New Orleans native Tom Amoss became the 15th trainer in North American history to reach the milestone of 4,000 career wins when he sent out Isolate to victory Wednesday in the Tale of the Cat Stakes at Saratoga.

Tyler Gaffialone was the winning jockey for the historic Amoss win.

Amoss moved within one of the milestone Tuesday when he took an allowance optional claiming race with Sixtythreecaliber at Horseshoe Indianapolis, where wins 3,995 through 3,998 also came.

Amoss, 60, has more than 1,000 of his career wins at his hometown track, Fair Grounds, where he has been leading trainer 11 times and is a member of the Fair Grounds Racing Hall of Fame. He also has won training titles at Churchill Downs, Hoosier Park, Indiana Downs, Presque Isle Downs, Kentucky Downs and Ellis Park.

“My first winner was in 1987, Sportsman’s Park, maiden $7,500 (claiming race),” Amoss told the Saratoga Special last week. “I still have that picture in my basement – Prize Dream was the horse. I think about that start, all the people I’ve met along the way and how good the business has been to me.”

Ironically, that win by Prize Dream would be her only victory in 44 career starts, a trend far from the norm in Amoss’ career. In his career as a conditioner, which now spans five decades, he has won with one of every four starters; through Wednesday, his 4,000 wins have come from 16,031 starters, a win rate of 24.95 percent. Of the 10 trainers above Amoss on the wins list who have full career statistics available, no one has a higher win rate.

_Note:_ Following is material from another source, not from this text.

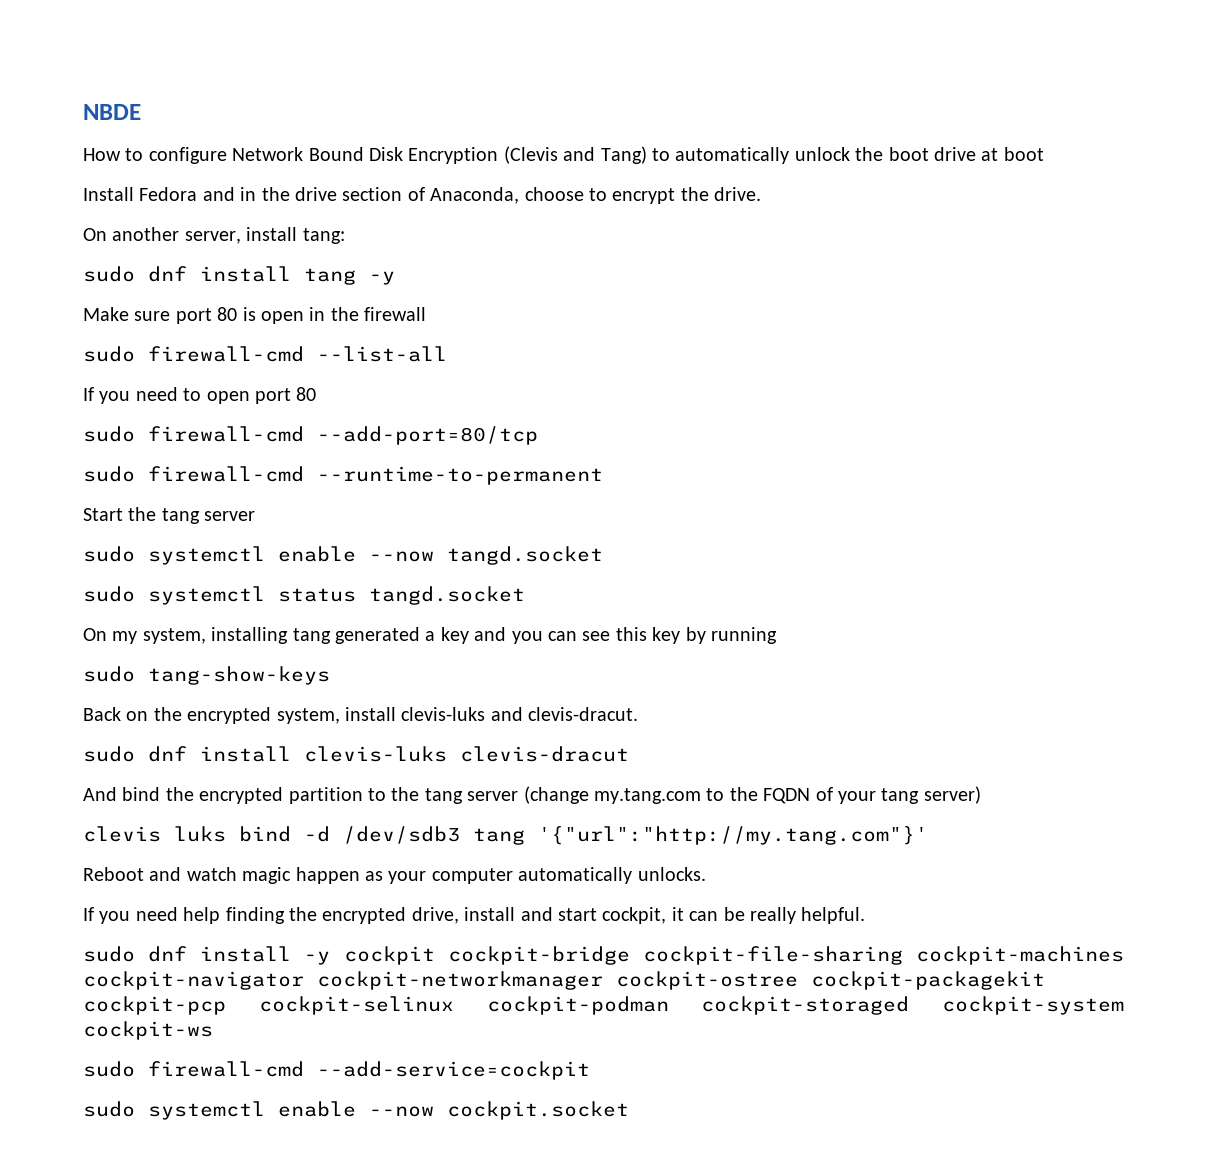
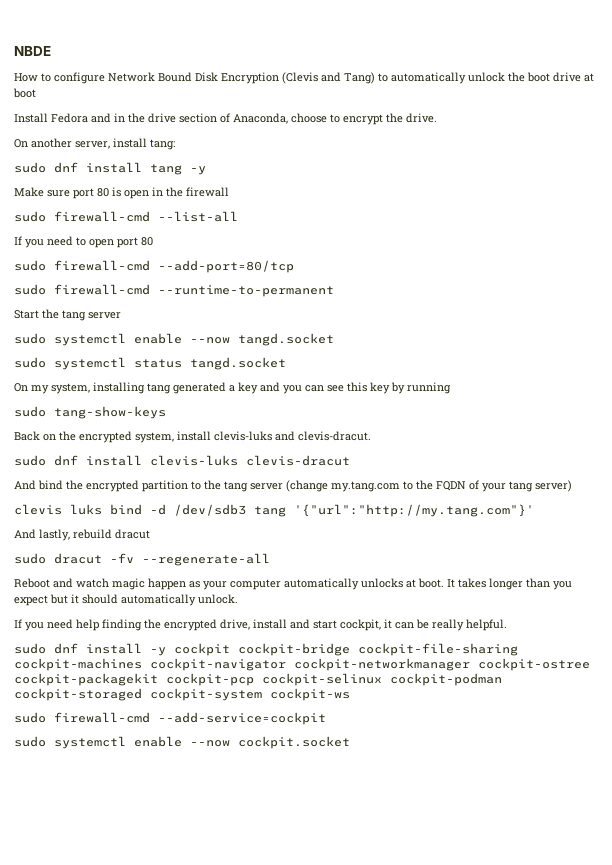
(928, 835) none -> [14,529,150,541] [14,553,270,566] // And lastly, rebuild dracut // sudo dracut -fv --regenerate-all
[637,867,706,881] unlocks. -> [361,578,572,590] [14,594,238,606] unlocks at boot. It takes longer than you expect but it should automatically unlock.

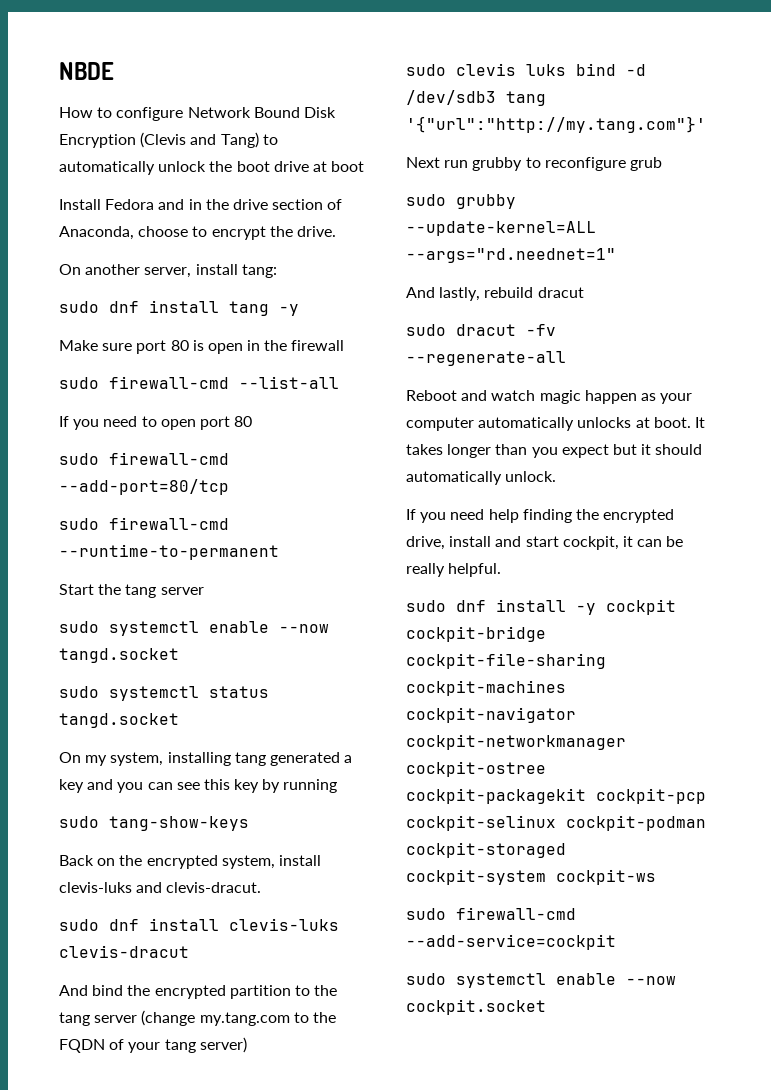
(572, 486) none -> [406,64,446,76] sudo
(534, 510) none -> [406,157,662,171] [406,194,516,209] [406,221,596,236] [406,248,616,263] // Next run grubby to reconfigure grub // sudo grubby --update-kernel=ALL --args="rd.neednet=1"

Amoss has saddled six Grade I winners, including Serengeti Empress in the 2019 Kentucky Oaks and multiple Grade I winner Heritage of Gold. He finished third in the 2013 Preakness with Mylute and has been in the money four times in Breeders’ Cup races.

The first of Amoss’ 55 graded stakes wins came at Fair Grounds when he saddled Festive to a victory in the 1990 New Orleans Handicap.

Since 2000, Amoss has won more than 100 races every year and ranked in the top 25 nationally in wins 16 times, including a career-best rank of seventh in 2013.

A graduate of Newman and LSU, Amoss started his career working for Hall of Famers Jack Van Berg – who ranks fourth on the career wins list with 6,523 – and New Orleans native Frank Brothers before taking out his trainer’s license 35 years ago.

In addition to his work on the backstretch, Amoss has been an on-air analyst for TVG, ESPN, Fox Sports and the New York Racing Association. He won the 2020 Big Sport of Turfdom Award from the Turf Publicists of America, given annually to a person or group who enhances coverage of Thoroughbred racing through cooperation with the media and Thoroughbred racing publicists.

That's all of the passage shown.